Spectrum Sound Effects in Star Trek IV: The Voyage Home

Recently, I was watching Star Trek IV: The Voyage Home and there was a scene where it sounded as if a Speccy sound effect was being used very subtly in the background.

The scene is just after the moment when Kirk and his crew sling shot around the sun in their stolen Klingon Bird of Prey.

The experience momentarily renders them all unconscious and they fall into some sort of dream like sequence. Just as that moment ends you can hear what sounds like a game being loaded on a Speccy?

Maybe it's not a Speccy, but another 8-Bit computer of that era, but it sounds Speccy-ish to me.
Post edited by sj_howlett on

Comments

  • edited June 2014
    <looks up>

    Yeah that post wasn't geeky at all :)
  • edited June 2014
    I know the scene you mean, it's some sort of analogue data stream may be from an 8bit machine or possible some kind of fax/modem
  • edited June 2014
    If you compare the waveforms you'll see it's actually Robocop 128K.

    Amazingly, even though the film was released in 1986, they were able to use the actual time travel mechanism that propels the story in order to bring back a copy of the game cassette from 1988!

    (Possibly.)
    Myke-P
  • edited June 2014
    MykeP wrote: »
    If you compare the waveforms you'll see it's actually Robocop 128K.

    Amazingly, even though the film was released in 1986, they were able to use the actual time travel mechanism that propels the story in order to bring back a copy of the game cassette from 1988!

    (Possibly.)

    Ah I see where you are going with the ole waveform analysis, however the amplitude at 7 seconds into the recording dips considerably thus suggesting this could be Chase HQ.

    Easy mistake to make though :)
  • edited June 2014
    I used to think any data noise was from a Spectrum.... When I found out other computers and slower modems made a similar noise, I was disappointed. I also remember tuning in to radio stations broadcasting a noise that sounded like a loading screen. Turned out it was something else (forgot the name).
  • edited June 2014
    I saw the film on home video in 1988 together with a mate who also owned a Spectrum and we both noticed it. We believed it was unlikely, although possible, that a Hollywood production could feature sound effects from a simple British 8-bit machine. "Maybe it is something that sounds just like it", we thought.
  • edited June 2014
    I always took it to be Speccy sounds. That's the word from most people who have seen the film anyway, so I just go with it. Yup, it's a Speccy unless proven otherwise. Maybe they rescued Miremare in a previous mission (inbetween bringing Spock back to life and saving the whales.)
  • edited June 2014
    zxbruno wrote: »
    I also remember tuning in to radio stations broadcasting a noise that sounded like a loading screen. Turned out it was something else (forgot the name).

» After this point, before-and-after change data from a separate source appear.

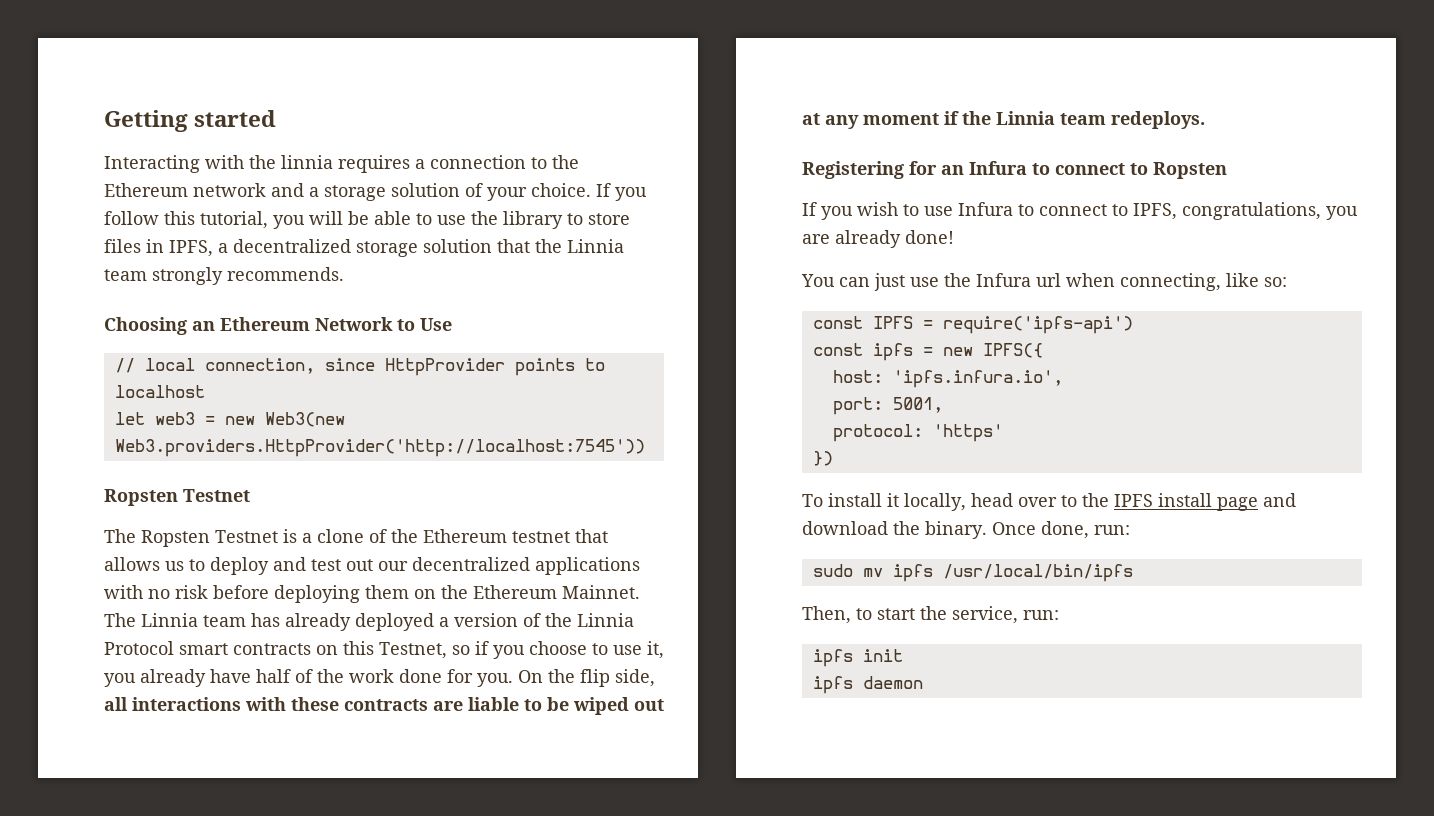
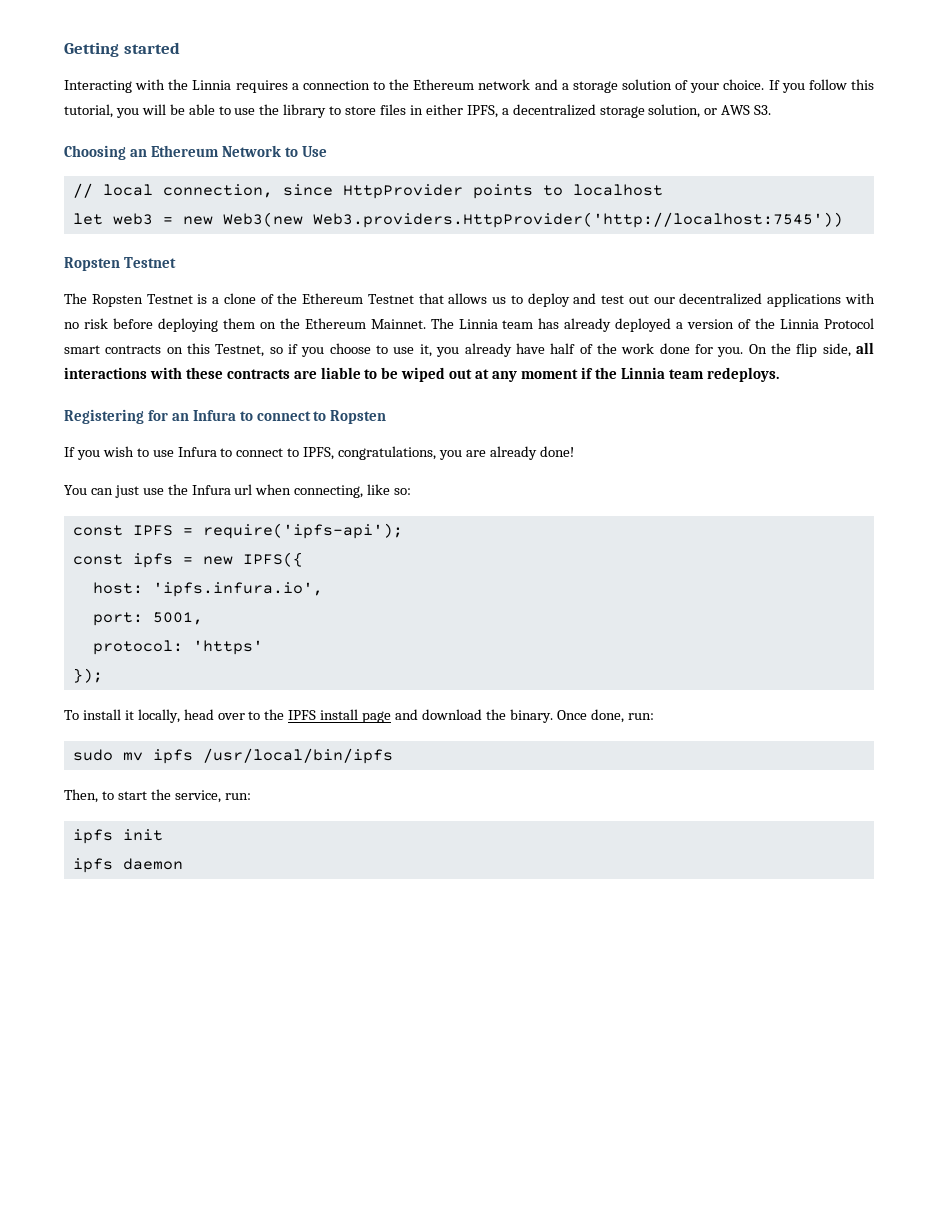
[281,155,333,169] linnia -> [192,80,232,90] Linnia
(164, 246) none -> [425,104,463,115] either
[423,239,624,253] [104,267,344,285] solution that the Linnia team strongly recommends. -> [648,104,772,118] solution, or AWS S3.
[512,531,570,543] testnet -> [367,294,414,304] Testnet
[942,316,1133,334] require('ipfs-api') -> [202,523,403,539] require('ipfs-api');
[812,451,833,466] }) -> [72,668,103,683] });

    Wasn't the song "Cannonball" by the Breeders was it;-)
  • edited June 2014
    Well, we should remember that Apple I and Apple II tapes sounded almost equal to Spectrum ones.

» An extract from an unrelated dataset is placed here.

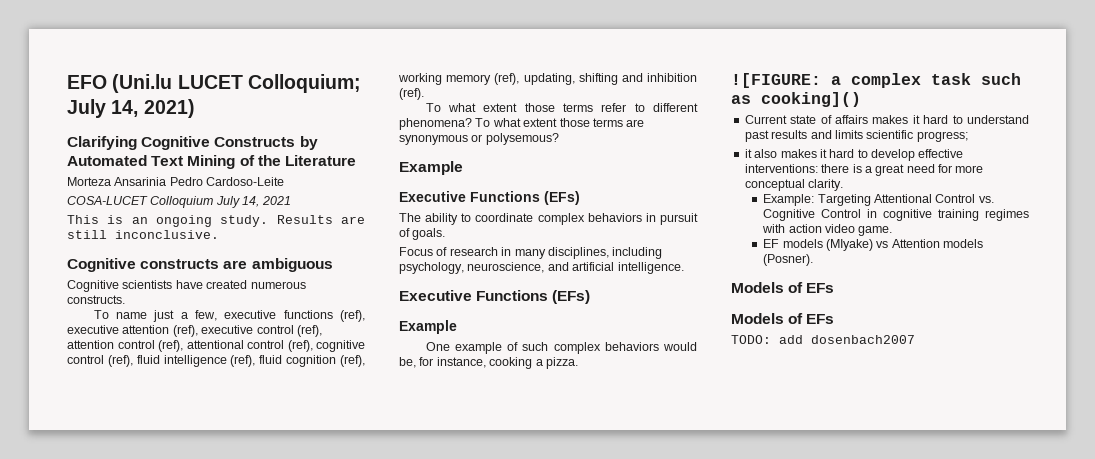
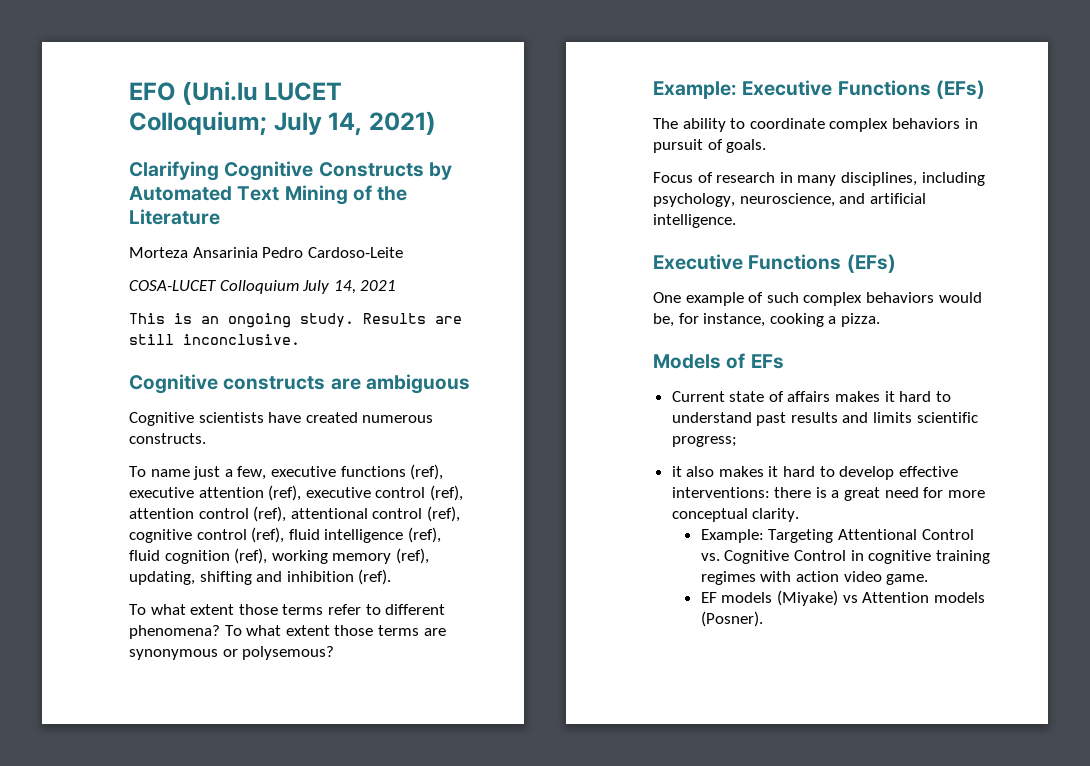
[399,161,463,175] Example // -> [653,81,737,99] Example:
[399,320,457,334] // Example -> (896, 263) none
[731,73,1021,88] [731,92,861,107] ![FIGURE: a complex task such as cooking]() -> [653,353,784,369] Models of EFs
[826,239,874,251] (MIyake) -> [776,590,838,606] (Miyake)
[731,282,835,293] [731,313,835,324] [731,335,915,344] // Models of EFs // Models of EFs // TODO: add dosenbach2007 -> (763, 619) none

    It was Steve Wozniak who chose a FSK modulation scheme for tape saving... some years earlier than Sinclair engineers.
  • edited June 2014
    This has come up before on comp.sys.sinclair:
    Alan Cox wrote:
    >>13 - You can make the sound that the Spectrum makes when it is loading.
    >And noticed that the Klingon ship appeared to make said sound
    >after the time travel bits in Trek, The Voyage Home.
    The sound in question in Trek IV from the radio noise is actually amateur
    radio AFSK at 1200 baud, similar to the Spectrum 1500 baud AFSK but not
    the same. Whats even funnier is someone with the right tools (a cray I
    believe, software FM filters, clock recovery etc) recovered the amateur
    radio packet in question and identified it. Then confirmed the apparent
    sender really sent it.

    So there.

    Alan

    (link to post here)

    A sample of Sabre Wulf loading was definitely used on both CSI: Miami and The Wire though :)
    The comp.sys.sinclair crap games competition 2015
    "Let's not be childish. Let's play Spectrum games."
  • edited June 2014
    Black Hole wrote: »
    Well, we should remember that Apple I and Apple II tapes sounded almost equal to Spectrum ones.

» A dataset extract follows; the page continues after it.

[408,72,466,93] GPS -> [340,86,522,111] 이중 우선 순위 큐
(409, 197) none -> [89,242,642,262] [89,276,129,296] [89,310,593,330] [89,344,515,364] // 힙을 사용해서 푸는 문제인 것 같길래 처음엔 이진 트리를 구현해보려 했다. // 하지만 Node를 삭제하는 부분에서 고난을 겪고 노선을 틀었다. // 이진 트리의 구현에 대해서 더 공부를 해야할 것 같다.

    It was Steve Wozniak who chose a FSK modulation scheme for tape saving... some years earlier than Sinclair engineers.

    I think we have a more plausible answer to the mystery here!

    I just tried converting some Apple tapes from this archive (http://www.brutaldeluxe.fr/projects/cassettes/index.html) and not only do they sound identical to Spec ones but WAV2TZX seems to convert them without any problems. Well, put it this way, I could see what looked like a coherent program when I viewed the resulting TZX in a text editor.

    Without finding out who did the audio for the film and asking them I think it'd be far likely to be an Apple rather than a Spec but I suppose there is a really slim chance that a US-based sound guy working on a Star Trek movie had a fetish for British 8-bit computers. I'm sure Mr Spock's best guess would be an Apple, however, and I'd feel safer about one of his guesses than most other people's facts. ;)

    EDIT: Or obviously it could be the radio thingy linked to above. Darn that time travel and slow typing combo!
  • edited June 2014
    richl wrote: »
    I just tried converting some Apple tapes from this archive (http://www.brutaldeluxe.fr/projects/cassettes/index.html) and not only do they sound identical to Spec ones but WAV2TZX seems to convert them without any problems. Well, put it this way, I could see what looked like a coherent program when I viewed the resulting TZX in a text editor.

    Now that's interesting... just downloaded one and it sounds just like a Speccy block of data, doesn't it? (just with a very long leader and no header)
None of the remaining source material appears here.